PM: Yes! Adler & Gibb at the Court – a tremendous piece by Tim Crouch. The Testament of Mary at the Barbican. I thought that was phenomenal. Dialogues of the Carmelites at the Royal Opera House. The best thing I’ve ever seen. I’ve seen some really good stuff lately.

VD: You mentioned Tim Crouch. He’s a regular at the Unicorn as are people like Chris Goode. You’re getting some interesting theatre makers in.

PM: I hope so. One big change I made is to bring in people who hadn’t previously made theatre for children. It interests me to look at adults and children together. You can fall into the trap of bringing your child or class to the Unicorn and thinking that your work is done. Actually you have to listen to that play as well as there’s perspectives in there for you as an adult that will tell you things you don’t know about your child. I’m excited to invite adults to participate in that.

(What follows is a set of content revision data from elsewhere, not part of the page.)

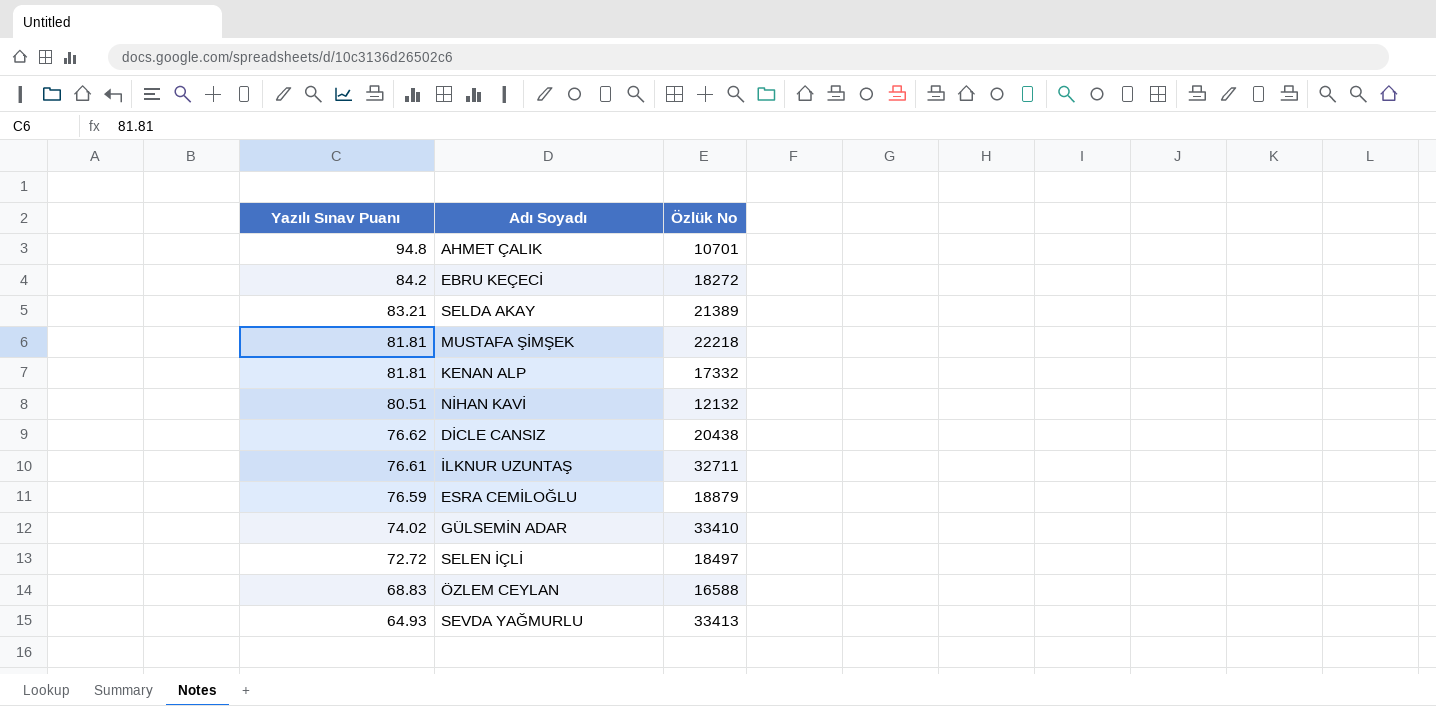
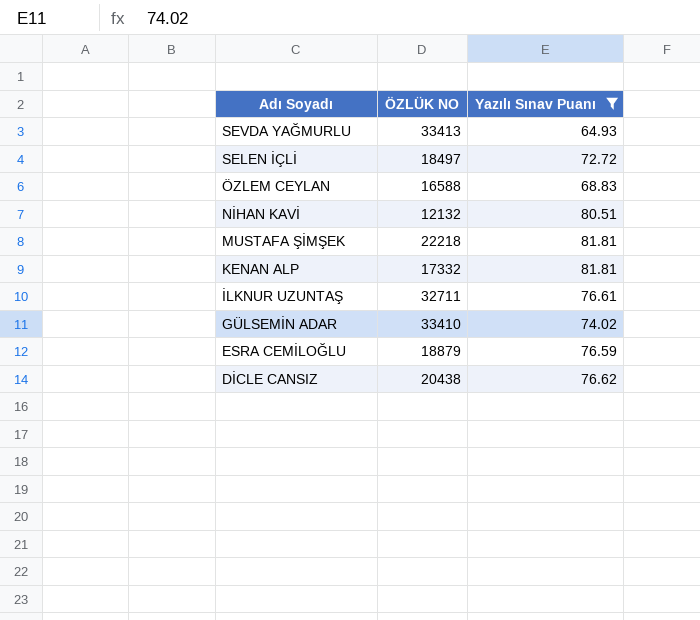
filter: none -> Yazılı Sınav Puanı <= 81.81
row order: Yazılı Sınav Puanı descending -> Adı Soyadı descending
column name: Özlük No -> ÖZLÜK NO
column Yazılı Sınav Puanı | position: 1 -> 3

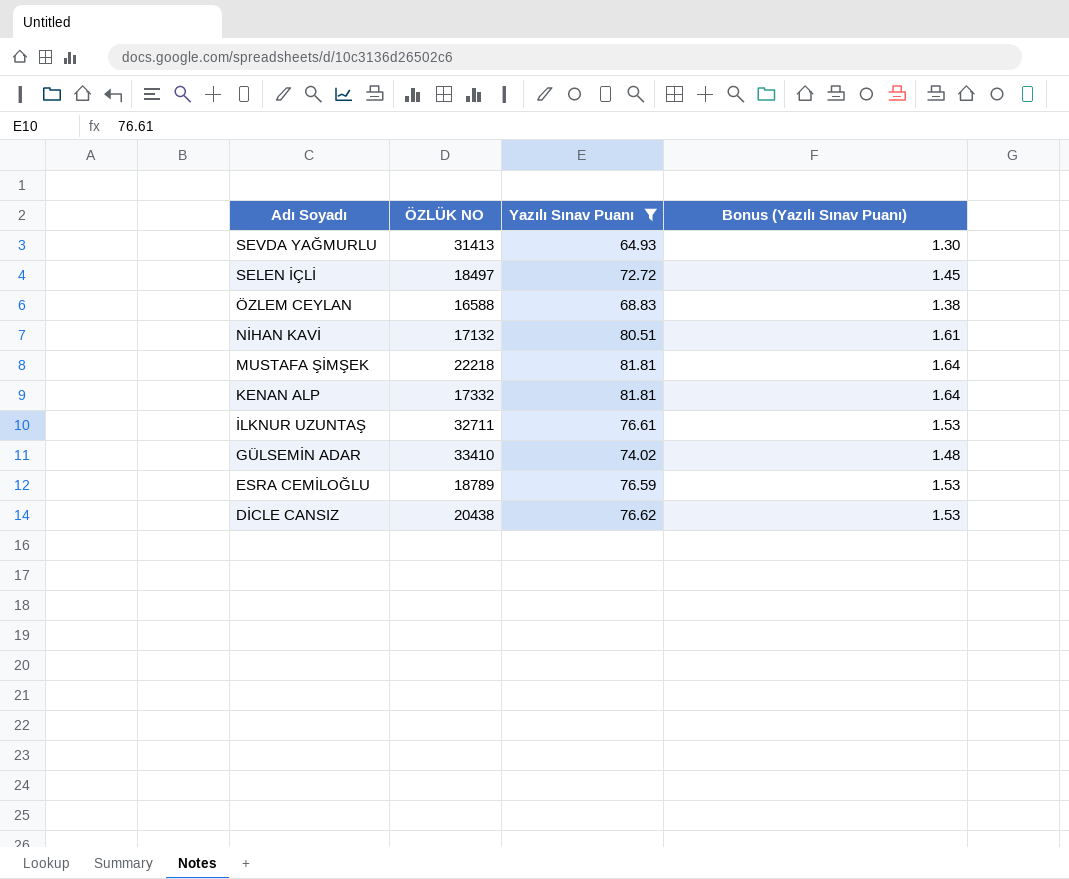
column Bonus (Yazılı Sınav Puanı) | formula: none -> [Yazılı Sınav Puanı] * 0.02
SEVDA YAĞMURLU | ÖZLÜK NO: 33413 -> 31413
NİHAN KAVİ | ÖZLÜK NO: 12132 -> 17132
ESRA CEMİLOĞLU | ÖZLÜK NO: 18879 -> 18789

VD: You’ve programmed new work for under 5s , See Saw and Scrunch. Is there an increasing demand for ‘baby theatre’?

PM: There’s always strong demand for work for under 5s, I can sell the younger years much easier. The definition of an artistic director is someone who hopes it rains at the weekend!

VD: How much scope is there to push the boundaries in this type of work?

PM: Form is a lot more adventurous in theatre for young audiences than it is in the mainstream. The sort of stuff we do here is more like live art. I encourage that because it’s my taste. People are far more adventurous than English theatre cultures give them credit for to date.

VD: You are to programme the 2016 World Festival of Theatre For Young Audiences (TYA) in Birmingham. What are you hoping to achieve in 2016?

PM: There are genuinely things that the UK and Ireland have to offer in terms of the global conversation on children’s theatre. One is that we have more diverse audiences than are achieved in other European countries. Also, at the moment in the UK and Ireland the majority of interesting people making work for children are not necessarily from a children’s theatre tradition. This means that the form’s wide open and there’s a lot of elastic and interesting stuff happening which I think will surprise our international visitors. I’m really interested in having a programme from all around the world with all these theatre makers in town for 10 days. I’m excited to see how that can set a benchmark for taste and ambition for theatre makers in this country. The best way to programme is to programme things you’d like to see. So I’m going to pick 20 shows I’d like to see from all around the world.

 

The 19th World Festival of Theatre For Young Audiences (TYA) will be hosted in Birmingham in July 2016 with the aim of showcasing the best theatre for children and young people from across the UK, Ireland and across the world. This will be the first time the festival will have been held in the UK.

Following this interview, The Unicorn announced that it has received an uplift in its Arts Council England investment of 30%, taking its annual grant to £1,303,884 from April 2015 to March 2018. Morell commented: “We’re absolutely committed to making this vital public investment count, not just for the Unicorn but for the whole of children’s theatre in the UK, as we embark on an ambitious programme of commissions, productions, tours and talent development, as ever, working with some of the best artists around, and continuing to push expectations of what can be achieved in children’s arts ever higher.”